Return the lines of the data below starting at the one holding "O43813;E9PHS0;F8WDS9 | Mol..weight..kDa.: 45.3" and ending at the one holding "Q93008;O00507 | Log2 LFQ_mutantM7M5_1: 21.302", word for word, leaving every picture out.

※ ※ ※

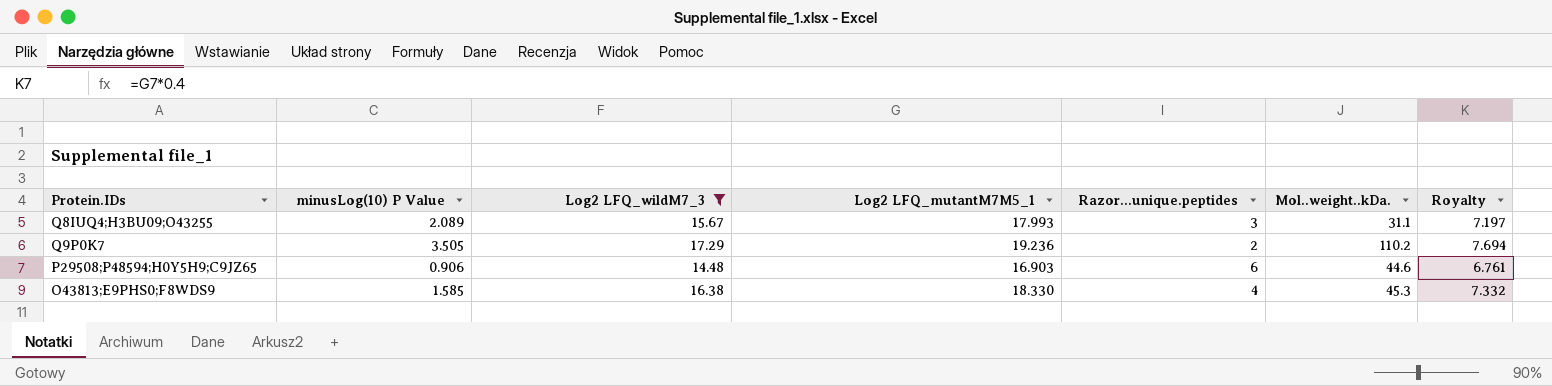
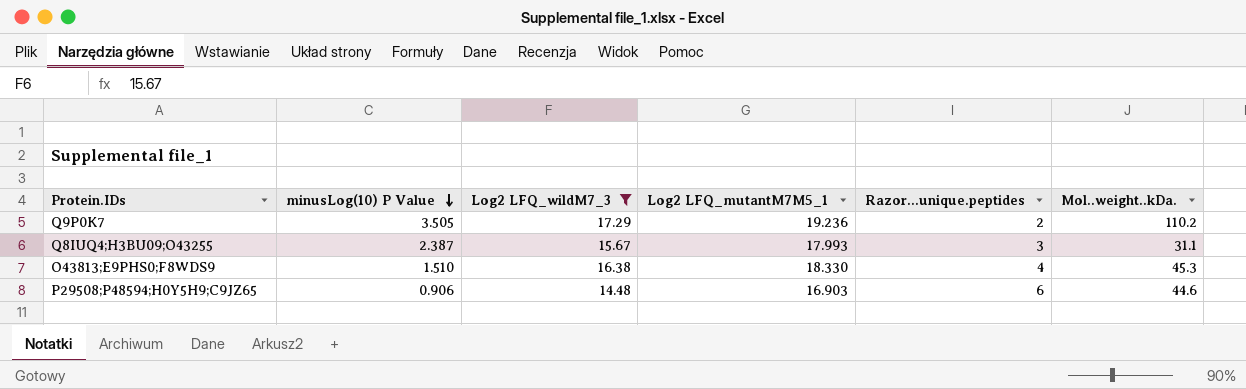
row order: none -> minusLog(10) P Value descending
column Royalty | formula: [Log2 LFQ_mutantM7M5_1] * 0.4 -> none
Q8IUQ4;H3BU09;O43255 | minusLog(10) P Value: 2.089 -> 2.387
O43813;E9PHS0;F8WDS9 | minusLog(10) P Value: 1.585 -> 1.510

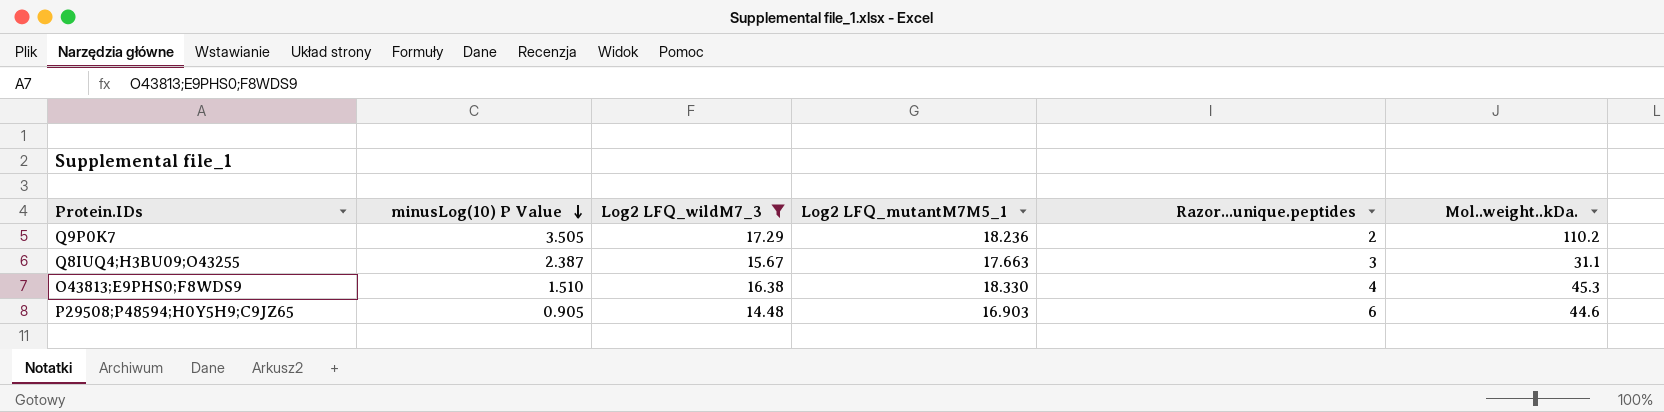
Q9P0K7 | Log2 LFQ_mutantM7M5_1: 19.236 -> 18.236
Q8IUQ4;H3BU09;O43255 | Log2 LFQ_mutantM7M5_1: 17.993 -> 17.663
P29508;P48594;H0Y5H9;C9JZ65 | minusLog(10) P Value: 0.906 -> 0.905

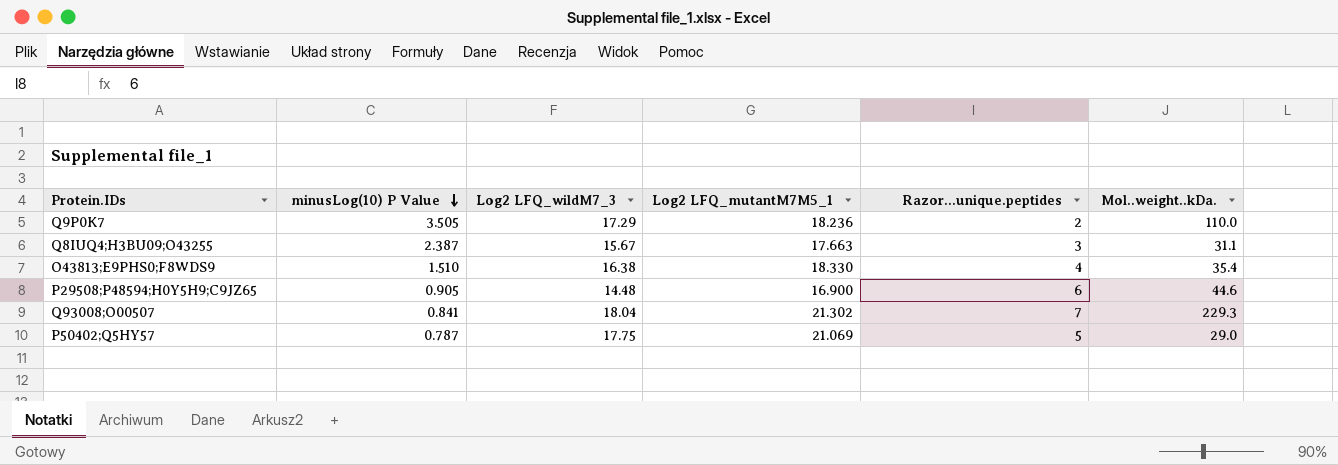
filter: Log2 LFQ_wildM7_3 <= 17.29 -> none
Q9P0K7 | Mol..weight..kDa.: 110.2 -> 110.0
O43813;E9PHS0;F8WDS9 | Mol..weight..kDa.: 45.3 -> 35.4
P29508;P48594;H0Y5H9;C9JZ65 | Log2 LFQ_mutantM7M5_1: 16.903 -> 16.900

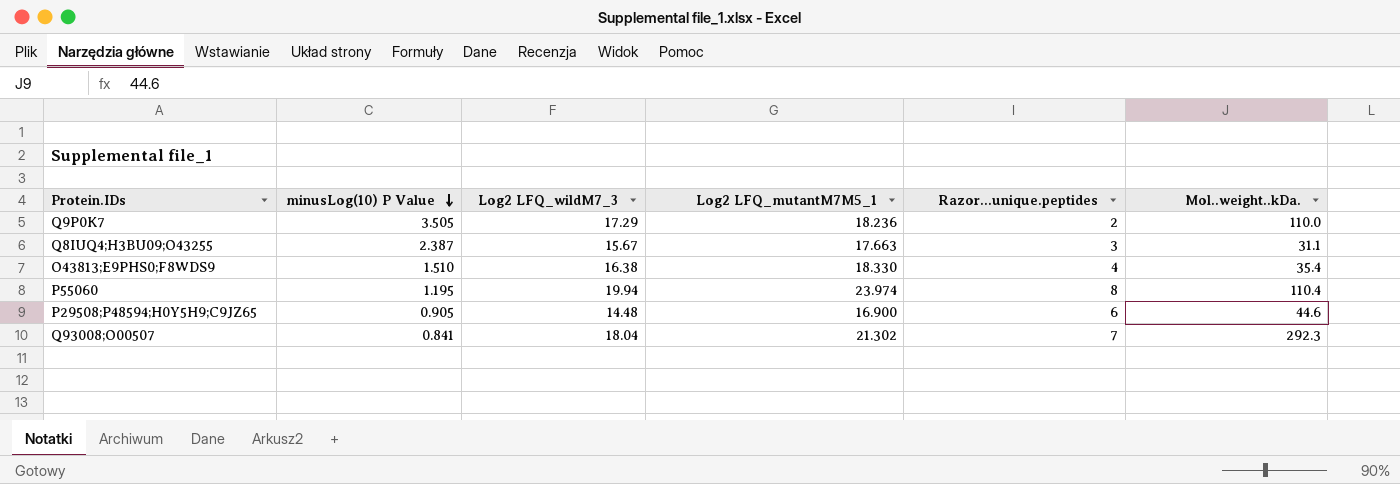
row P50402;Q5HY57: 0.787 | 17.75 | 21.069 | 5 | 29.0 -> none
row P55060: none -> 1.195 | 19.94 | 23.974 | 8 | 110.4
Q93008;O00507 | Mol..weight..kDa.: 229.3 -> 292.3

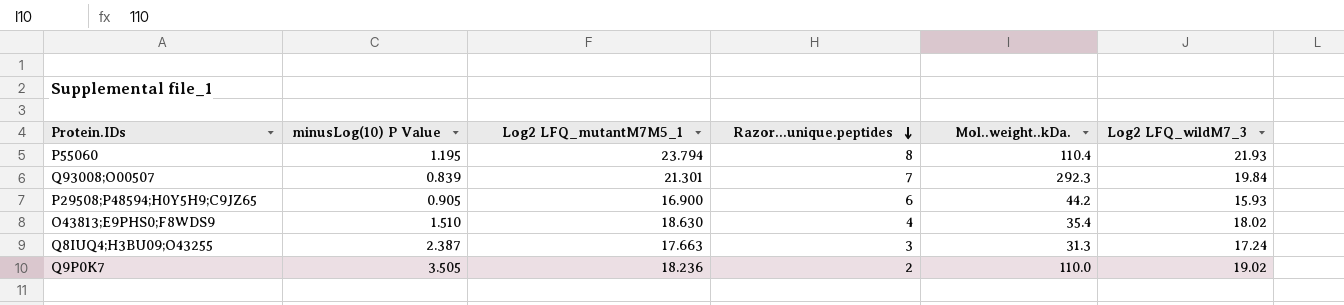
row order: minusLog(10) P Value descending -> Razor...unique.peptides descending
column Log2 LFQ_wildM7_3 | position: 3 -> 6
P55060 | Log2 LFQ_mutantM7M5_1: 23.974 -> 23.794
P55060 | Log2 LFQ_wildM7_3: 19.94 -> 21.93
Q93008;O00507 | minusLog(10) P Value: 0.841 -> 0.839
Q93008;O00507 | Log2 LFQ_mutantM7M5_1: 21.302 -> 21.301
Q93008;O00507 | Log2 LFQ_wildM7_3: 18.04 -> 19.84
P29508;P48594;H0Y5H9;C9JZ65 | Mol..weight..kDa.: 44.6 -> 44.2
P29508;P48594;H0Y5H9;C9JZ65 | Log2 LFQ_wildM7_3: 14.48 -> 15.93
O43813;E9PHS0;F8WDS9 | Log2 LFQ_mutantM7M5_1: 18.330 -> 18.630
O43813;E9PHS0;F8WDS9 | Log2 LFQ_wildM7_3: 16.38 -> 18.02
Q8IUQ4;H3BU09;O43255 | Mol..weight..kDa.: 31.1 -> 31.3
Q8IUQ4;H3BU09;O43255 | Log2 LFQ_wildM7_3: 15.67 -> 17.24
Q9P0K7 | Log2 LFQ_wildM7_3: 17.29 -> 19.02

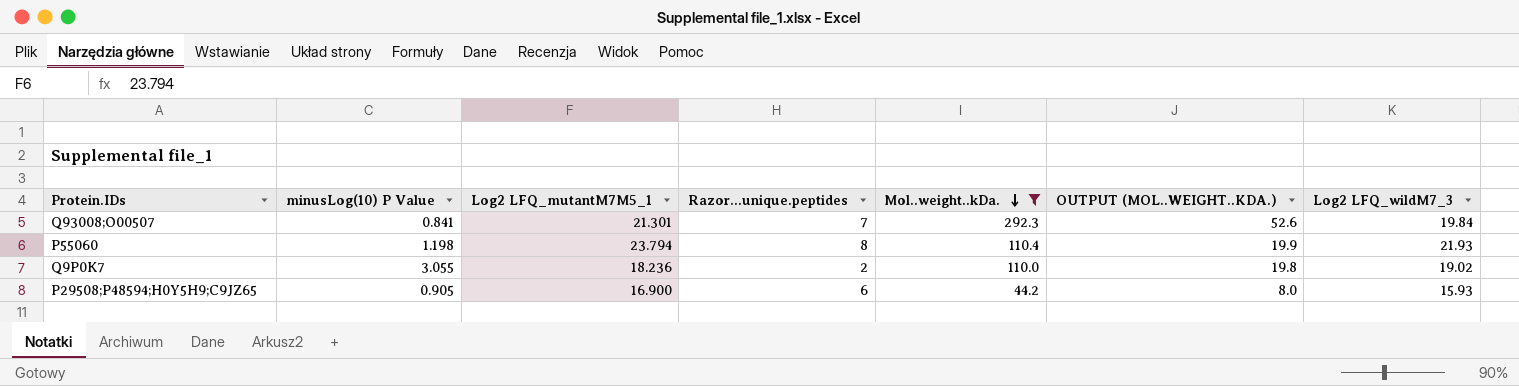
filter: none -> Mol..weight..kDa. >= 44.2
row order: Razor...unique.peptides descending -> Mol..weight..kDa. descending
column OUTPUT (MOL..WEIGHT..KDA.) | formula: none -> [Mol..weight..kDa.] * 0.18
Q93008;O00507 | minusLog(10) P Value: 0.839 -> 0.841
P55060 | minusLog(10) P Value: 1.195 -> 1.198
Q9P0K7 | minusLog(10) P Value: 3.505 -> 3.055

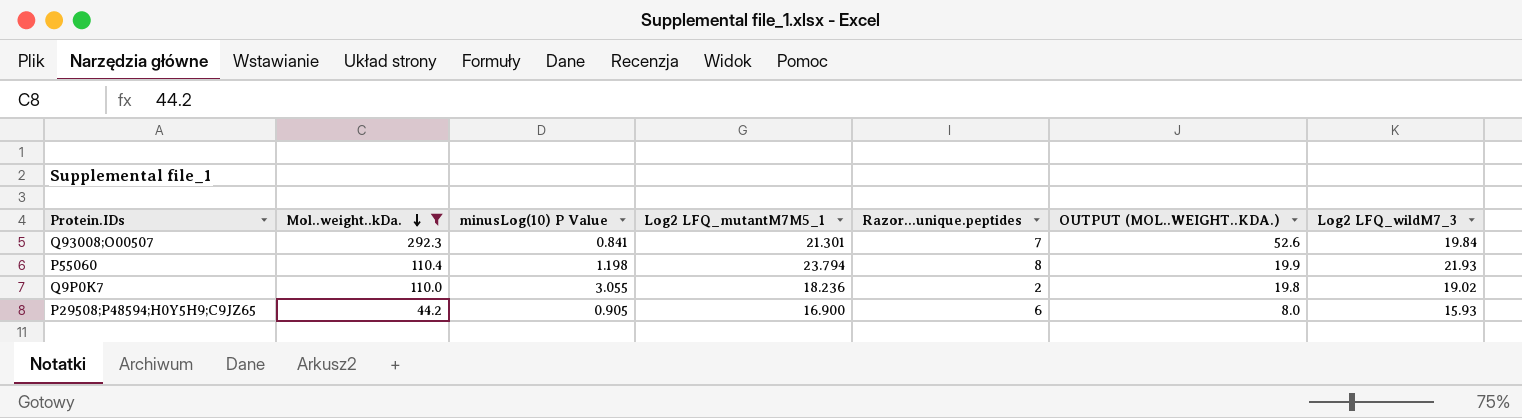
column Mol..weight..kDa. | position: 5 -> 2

※ ※ ※

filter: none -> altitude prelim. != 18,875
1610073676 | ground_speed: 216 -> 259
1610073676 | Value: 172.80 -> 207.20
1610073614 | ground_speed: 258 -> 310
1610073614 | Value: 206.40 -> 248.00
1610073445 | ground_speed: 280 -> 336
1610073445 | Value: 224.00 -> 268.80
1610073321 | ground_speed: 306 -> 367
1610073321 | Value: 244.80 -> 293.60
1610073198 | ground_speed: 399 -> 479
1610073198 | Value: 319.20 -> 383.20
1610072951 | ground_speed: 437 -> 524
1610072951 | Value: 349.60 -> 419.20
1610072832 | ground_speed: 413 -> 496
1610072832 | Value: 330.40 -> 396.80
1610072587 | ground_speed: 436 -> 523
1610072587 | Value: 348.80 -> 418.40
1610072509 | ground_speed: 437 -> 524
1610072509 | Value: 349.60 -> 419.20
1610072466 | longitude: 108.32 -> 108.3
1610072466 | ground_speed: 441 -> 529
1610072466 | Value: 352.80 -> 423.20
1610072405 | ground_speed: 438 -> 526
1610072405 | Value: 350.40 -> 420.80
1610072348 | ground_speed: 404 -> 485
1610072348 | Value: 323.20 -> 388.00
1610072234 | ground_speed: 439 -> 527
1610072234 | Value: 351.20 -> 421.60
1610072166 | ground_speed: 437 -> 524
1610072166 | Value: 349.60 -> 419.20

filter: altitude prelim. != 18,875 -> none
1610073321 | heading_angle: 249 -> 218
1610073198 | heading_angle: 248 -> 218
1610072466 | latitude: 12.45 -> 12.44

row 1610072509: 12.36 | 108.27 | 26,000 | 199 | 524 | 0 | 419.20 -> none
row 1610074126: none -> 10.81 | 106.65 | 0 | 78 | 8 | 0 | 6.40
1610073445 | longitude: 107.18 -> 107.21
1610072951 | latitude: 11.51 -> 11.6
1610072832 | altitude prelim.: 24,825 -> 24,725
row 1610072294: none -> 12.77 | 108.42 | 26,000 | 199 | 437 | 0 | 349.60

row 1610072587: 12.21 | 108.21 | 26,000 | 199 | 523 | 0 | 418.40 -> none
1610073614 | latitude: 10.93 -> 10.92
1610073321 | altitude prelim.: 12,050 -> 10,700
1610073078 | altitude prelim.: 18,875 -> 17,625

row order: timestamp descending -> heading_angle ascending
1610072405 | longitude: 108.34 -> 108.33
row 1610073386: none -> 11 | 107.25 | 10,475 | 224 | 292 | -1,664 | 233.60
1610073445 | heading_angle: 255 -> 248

※ ※ ※

## Output below
O43813;E9PHS0;F8WDS9 | Mol..weight..kDa.: 45.3 -> 35.4
P29508;P48594;H0Y5H9;C9JZ65 | Log2 LFQ_mutantM7M5_1: 16.903 -> 16.900

row P50402;Q5HY57: 0.787 | 17.75 | 21.069 | 5 | 29.0 -> none
row P55060: none -> 1.195 | 19.94 | 23.974 | 8 | 110.4
Q93008;O00507 | Mol..weight..kDa.: 229.3 -> 292.3

row order: minusLog(10) P Value descending -> Razor...unique.peptides descending
column Log2 LFQ_wildM7_3 | position: 3 -> 6
P55060 | Log2 LFQ_mutantM7M5_1: 23.974 -> 23.794
P55060 | Log2 LFQ_wildM7_3: 19.94 -> 21.93
Q93008;O00507 | minusLog(10) P Value: 0.841 -> 0.839
Q93008;O00507 | Log2 LFQ_mutantM7M5_1: 21.302 -> 21.301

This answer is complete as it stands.